In your opinion, why do you think education is important?
Education is important because everybody has the right to a dignified life and to the pursuit of happiness. Education opens up the doors to both.
What’s your vision for education in Malaysia?
That education in Malaysia empowers creative minds and free spirits, and creates a melting pot of cultural love and understanding.
Does that sound too hippy?
If you could send a message to the students of Malaysia, especially those from challenging socio-economic backgrounds, what would it be?
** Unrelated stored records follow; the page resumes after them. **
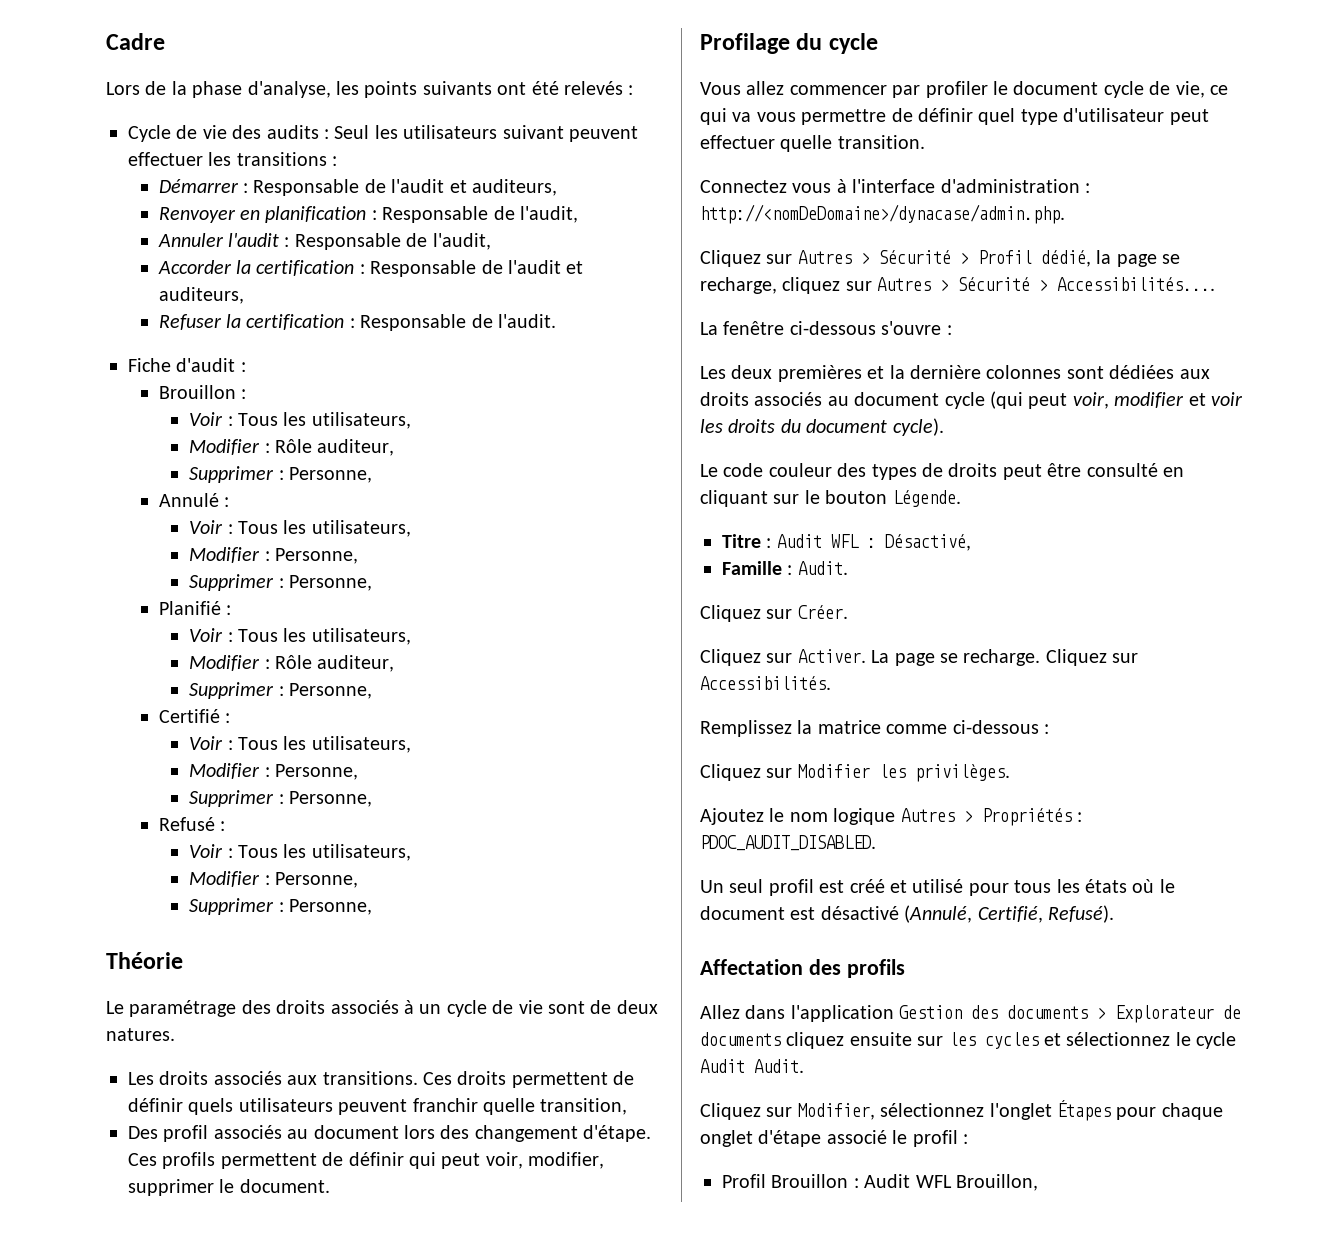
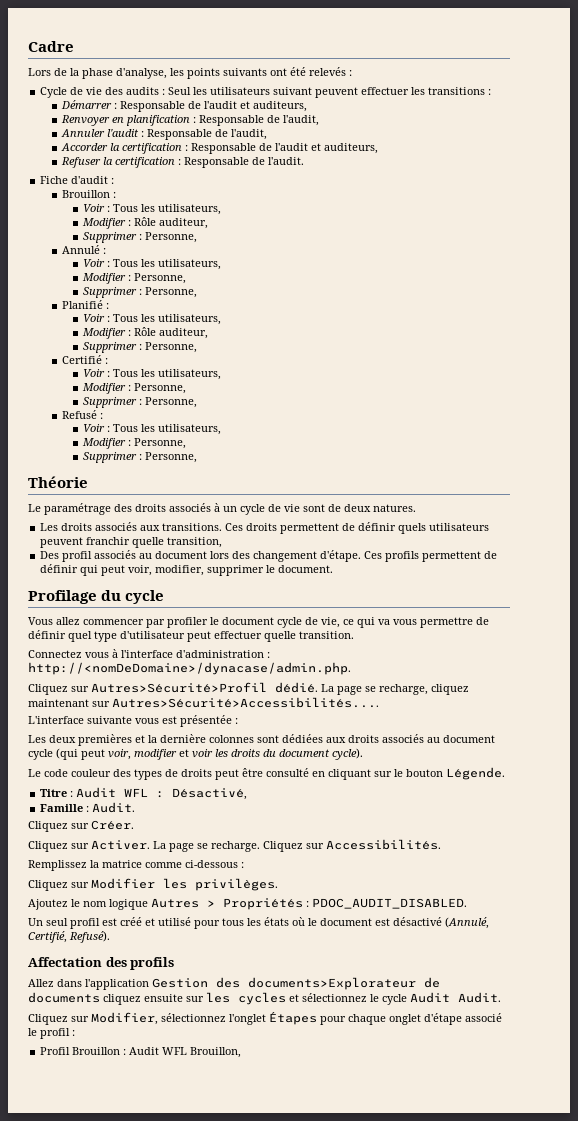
- Cliquez sur Autres > Sécurité > Profil dédié, la page se recharge, cliquez sur Autres > Sécurité > Accessibilités....
- La fenêtre ci-dessous s'ouvre :
+ Cliquez sur Autres>Sécurité>Profil dédié. La page se recharge, cliquez maintenant sur Autres>Sécurité>Accessibilités....
+ L'interface suivante vous est présentée :
- Allez dans l'application Gestion des documents > Explorateur de documents cliquez ensuite sur les cycles et sélectionnez le cycle Audit Audit.
+ Allez dans l'application Gestion des documents>Explorateur de documents cliquez ensuite sur les cycles et sélectionnez le cycle Audit Audit.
As a child, I was physically and mentally abused. I had very little friends in school and I didn’t do well in my studies. I even had nightmares every single day until I was 14. So, if life is tough for you, I really do understand, and I’ve learned that books are of great help. The more we read, the better we become. Bookstores and libraries can give us a better life and a way out of our problems. Read everything and anything, fiction and non-fiction, biographies of amazing people with amazing lives, suffering, travel books, and travel blogs. Most importantly, dream. Just as we are working hard in the pursuit of our dream for a better Malaysia.
Life gets better if we continue to read, to be curious, and to try to be better at something every day. And when life does get better, remember to bring someone else along with you.